Macroeconomic pressures have hit the R&D returns of life sciences firms, according to new Deloitte research. The sixth annual pharmaceutical innovation study looks at the challenges the industry faces in generating returns from its R&D investments, while highlighting lessons that can be learned.
Concerns about the prices attached to innovative medicines have combined with macroeconomic pressures to weigh on the research and development (R&D) returns of pharmaceutical firms this year.
The bottom line is that the R&D returns of major life sciences industry groups have now fallen to their lowest point since our records began in 2010.

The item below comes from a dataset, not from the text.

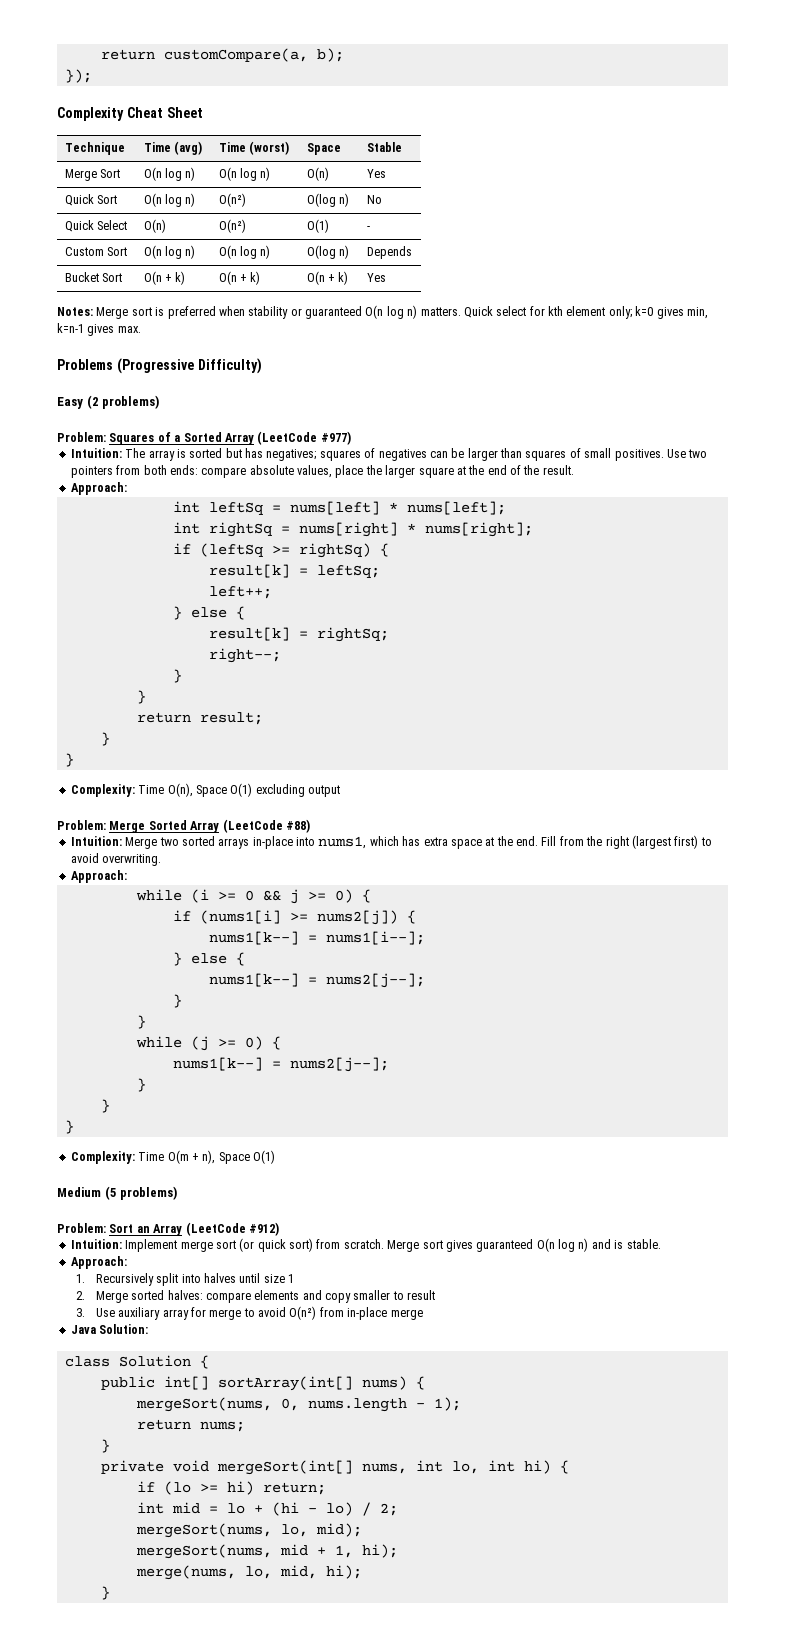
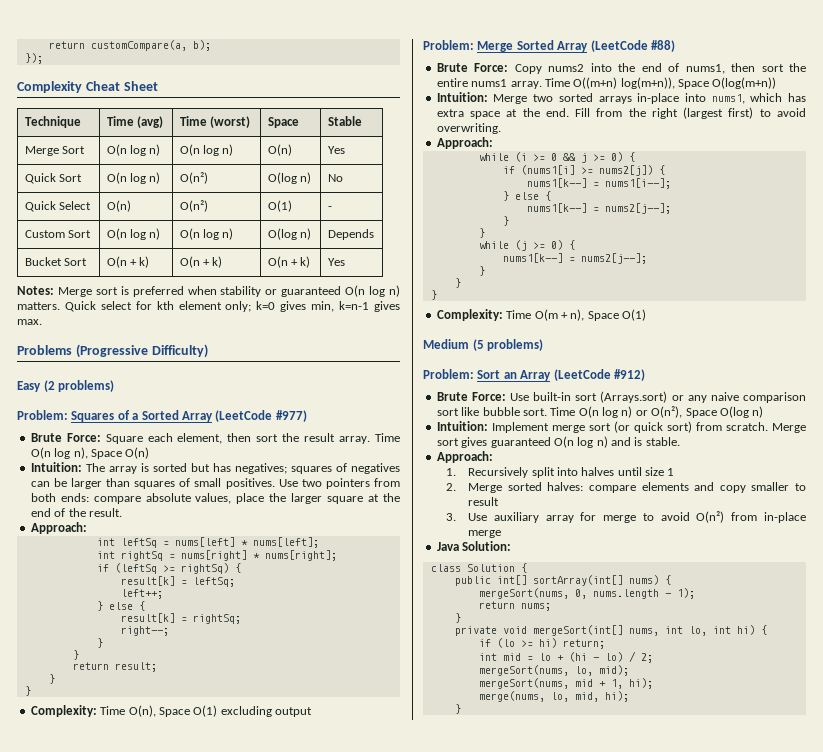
+ Brute Force: Square each element, then sort the result array. Time O(n log n), Space O(n)
+ Brute Force: Copy nums2 into the end of nums1, then sort the entire nums1 array. Time O((m+n) log(m+n)), Space O(log(m+n))
+ Brute Force: Use built-in sort (Arrays.sort) or any naive comparison sort like bubble sort. Time O(n log n) or O(n²), Space O(log n)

Deloitte UK’s Centre for Health Solutions’ sixth annual study, Measuring the return from pharmaceutical innovation 2015: Transforming R&D returns in uncertain times is based on the R&D returns of the 12 leading pharma companies and four mid- to large-cap companies. This year’s study explores the biggest challenges facing R&D productivity, while highlighting lessons that can be learned.
After reviewing the estimated returns of 12 leading life sciences companies, our research suggests they need to increase their focus on costs, while accelerating asset development timelines. Comparing their performance with 4 mid- to large-cap companies, we believe there are lessons to learn…
Key findings
Co-produced by the Deloitte Centre for Health Solutions and Deloitte’s R&D services group, in collaboration with GlobalData, the Measuring the return from pharmaceutical innovation 2015 study finds:
· R&D returns have declined from 10.1 percent in 2010 to 4.2 percent this year.
· 186 products have been launched by the original cohort of 12 life sciences firms since 2010, generating estimated revenues of $1,258 billion.
· 306 assets have entered the late-stage pipeline, accounting for total forecast revenues of $1,414 billion.
· 43 products were given the green light last year, with 2014 a headline period for approvals.
· The cost of developing an asset has jumped by nearly a third - but forecast peak sales have halved.
· The four mid- to large-cap companies have outperformed the original life sciences cohort, generating returns 3 times higher between 2013 and 2015. Their asset development costs are 25 percent lower, with their average forecast peak sales 130 percent stronger.